The expected output is each line in the data below that includes the string "width".

※ ※ ※

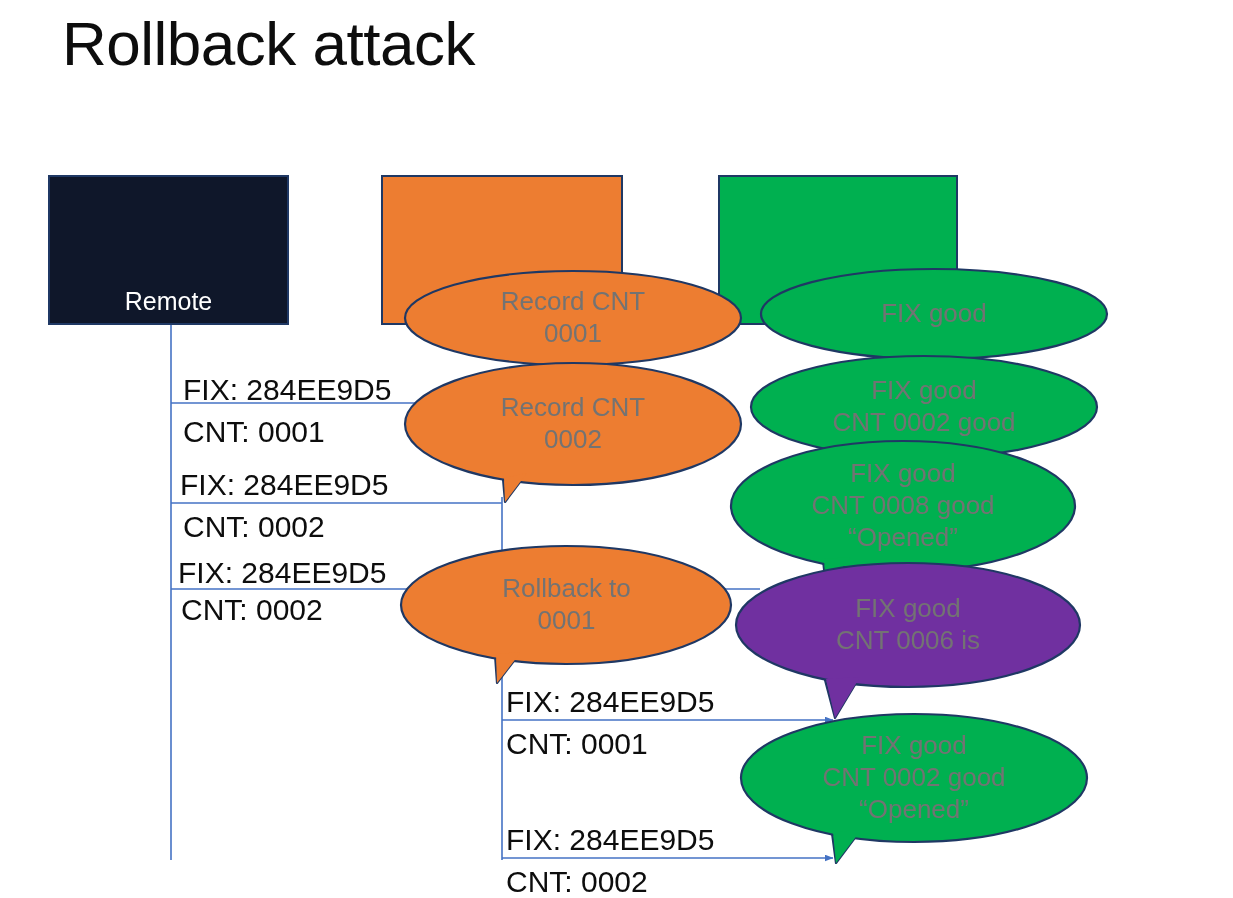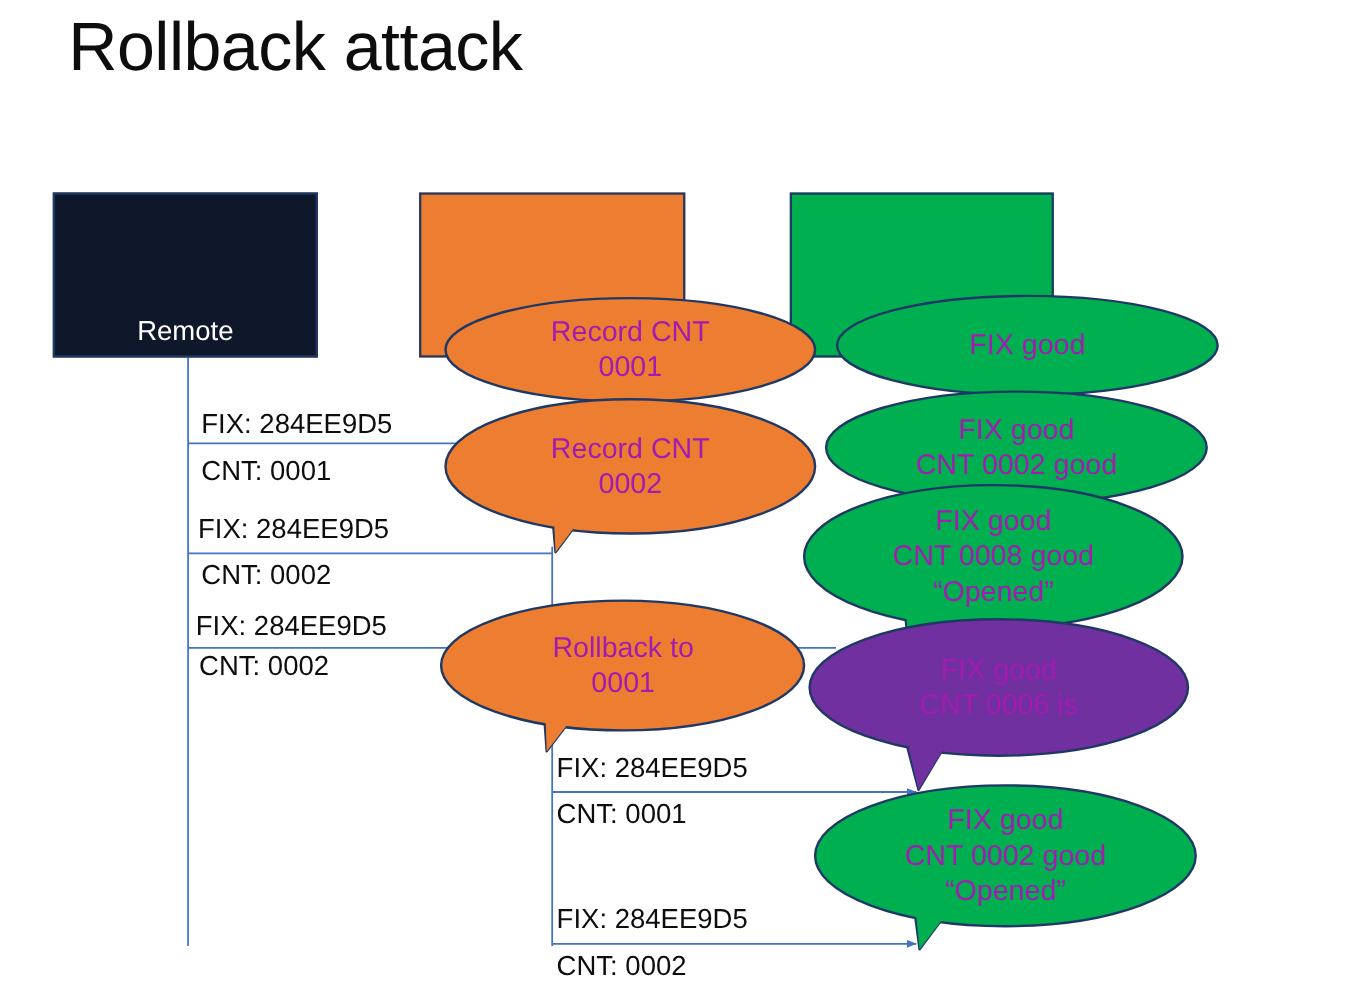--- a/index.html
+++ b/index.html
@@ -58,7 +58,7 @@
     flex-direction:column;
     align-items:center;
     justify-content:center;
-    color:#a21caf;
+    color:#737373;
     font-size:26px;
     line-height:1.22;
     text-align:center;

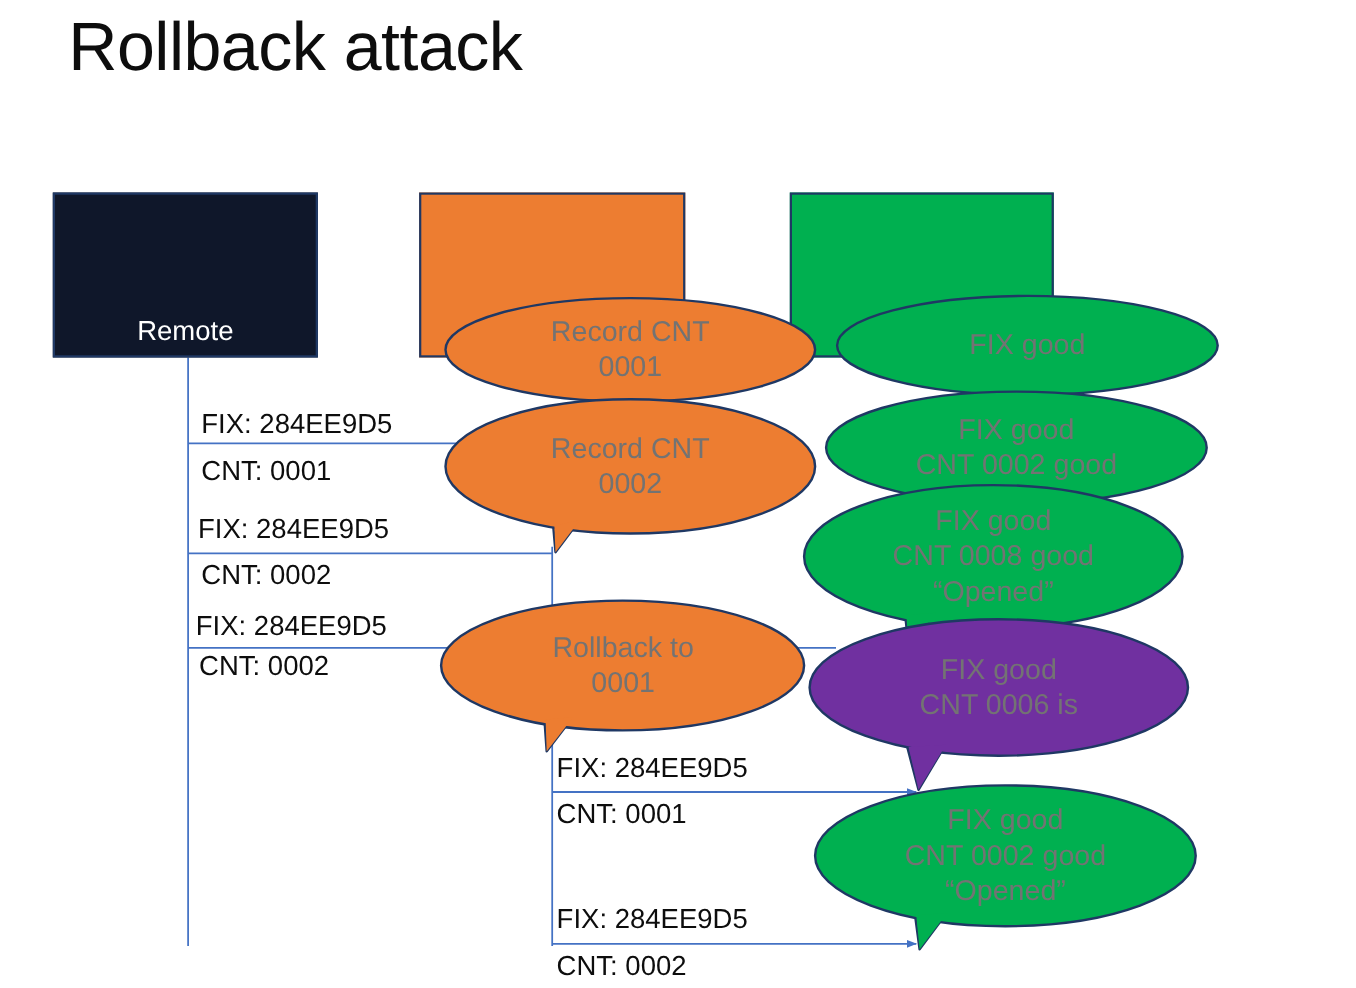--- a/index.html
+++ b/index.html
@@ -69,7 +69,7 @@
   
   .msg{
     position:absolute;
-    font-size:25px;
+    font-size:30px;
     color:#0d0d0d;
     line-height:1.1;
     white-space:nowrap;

※ ※ ※

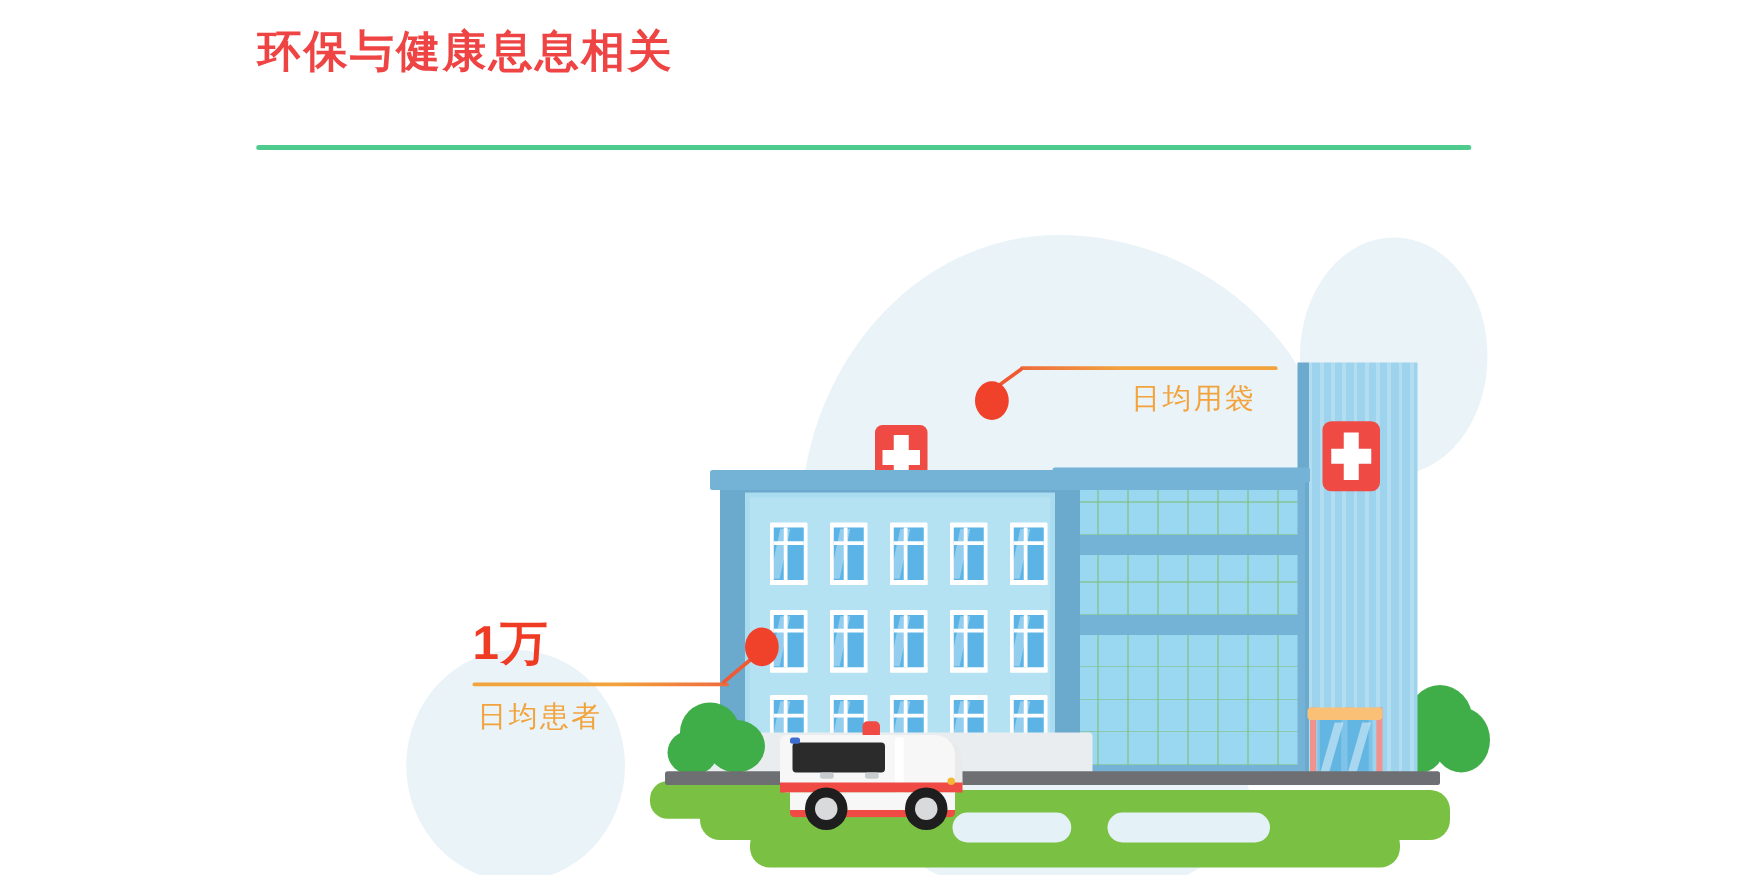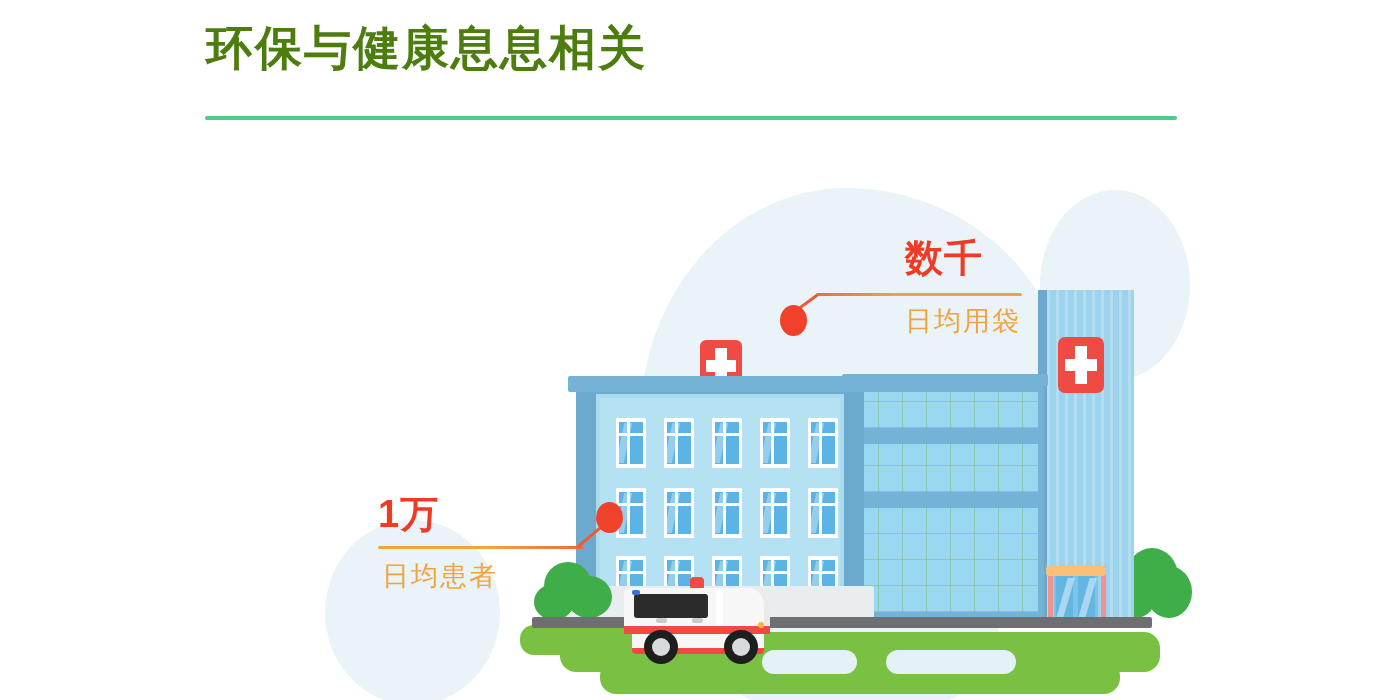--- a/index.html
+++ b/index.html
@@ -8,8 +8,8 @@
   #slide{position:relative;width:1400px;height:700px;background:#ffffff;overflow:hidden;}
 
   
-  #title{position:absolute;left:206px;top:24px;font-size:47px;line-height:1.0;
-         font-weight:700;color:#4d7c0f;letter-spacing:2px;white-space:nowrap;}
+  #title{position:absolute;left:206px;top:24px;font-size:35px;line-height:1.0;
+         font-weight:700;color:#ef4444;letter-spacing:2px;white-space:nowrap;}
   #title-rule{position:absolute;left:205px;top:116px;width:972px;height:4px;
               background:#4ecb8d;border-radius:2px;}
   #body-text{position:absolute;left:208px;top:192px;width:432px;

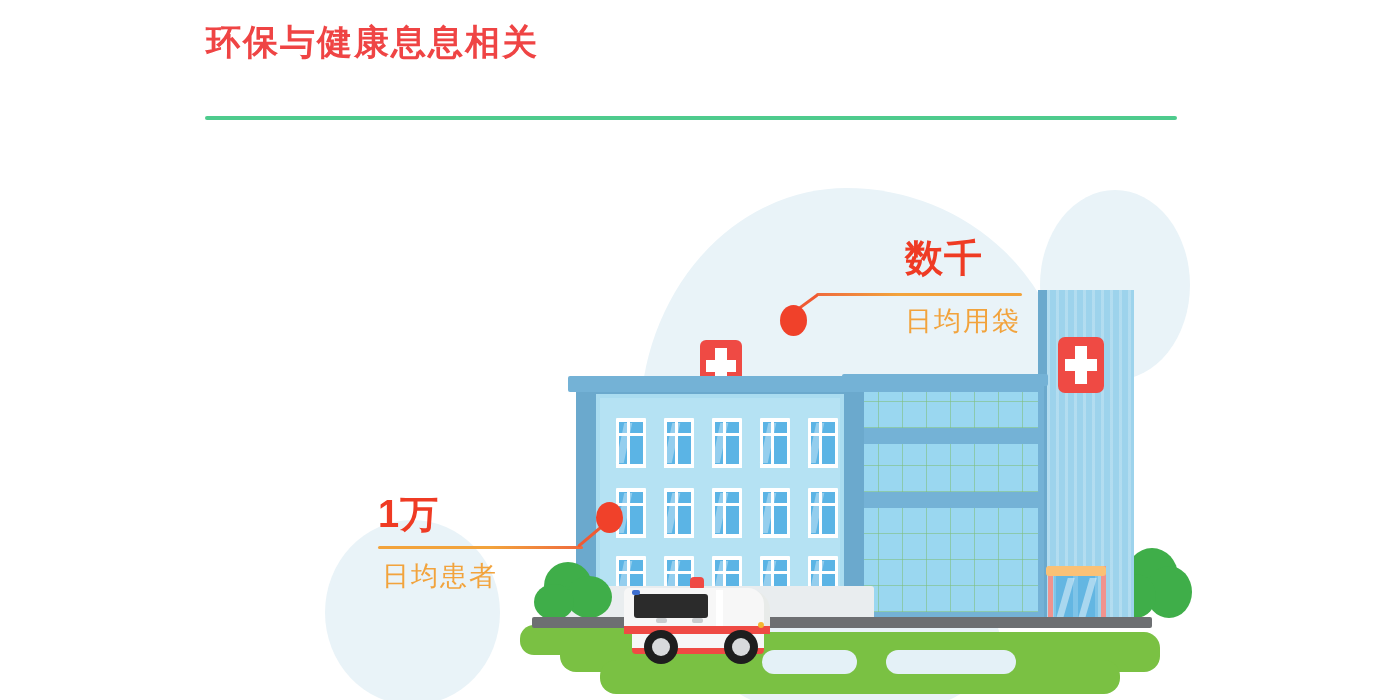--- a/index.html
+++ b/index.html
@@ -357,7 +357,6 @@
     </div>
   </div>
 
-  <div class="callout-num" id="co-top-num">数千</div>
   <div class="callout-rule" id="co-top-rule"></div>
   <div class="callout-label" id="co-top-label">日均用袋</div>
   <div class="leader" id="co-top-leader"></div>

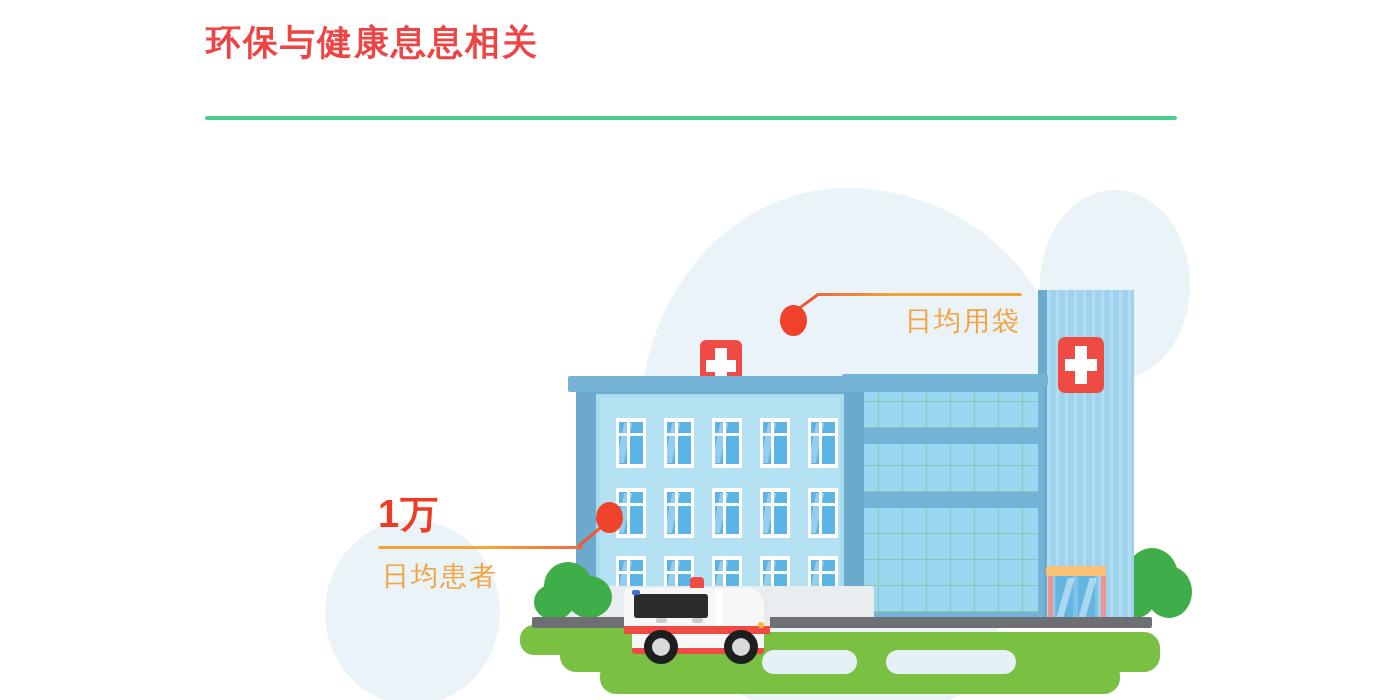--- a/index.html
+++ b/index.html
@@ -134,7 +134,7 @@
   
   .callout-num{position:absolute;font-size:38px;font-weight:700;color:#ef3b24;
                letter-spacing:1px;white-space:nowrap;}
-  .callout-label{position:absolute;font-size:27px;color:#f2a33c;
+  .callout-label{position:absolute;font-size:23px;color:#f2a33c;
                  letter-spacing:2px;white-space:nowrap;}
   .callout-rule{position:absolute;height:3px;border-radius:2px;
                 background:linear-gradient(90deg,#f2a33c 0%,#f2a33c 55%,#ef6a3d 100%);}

※ ※ ※

Final answer:
   #slide{position:relative;width:1400px;height:700px;background:#ffffff;overflow:hidden;}
   #title-rule{position:absolute;left:205px;top:116px;width:972px;height:4px;
   #body-text{position:absolute;left:208px;top:192px;width:432px;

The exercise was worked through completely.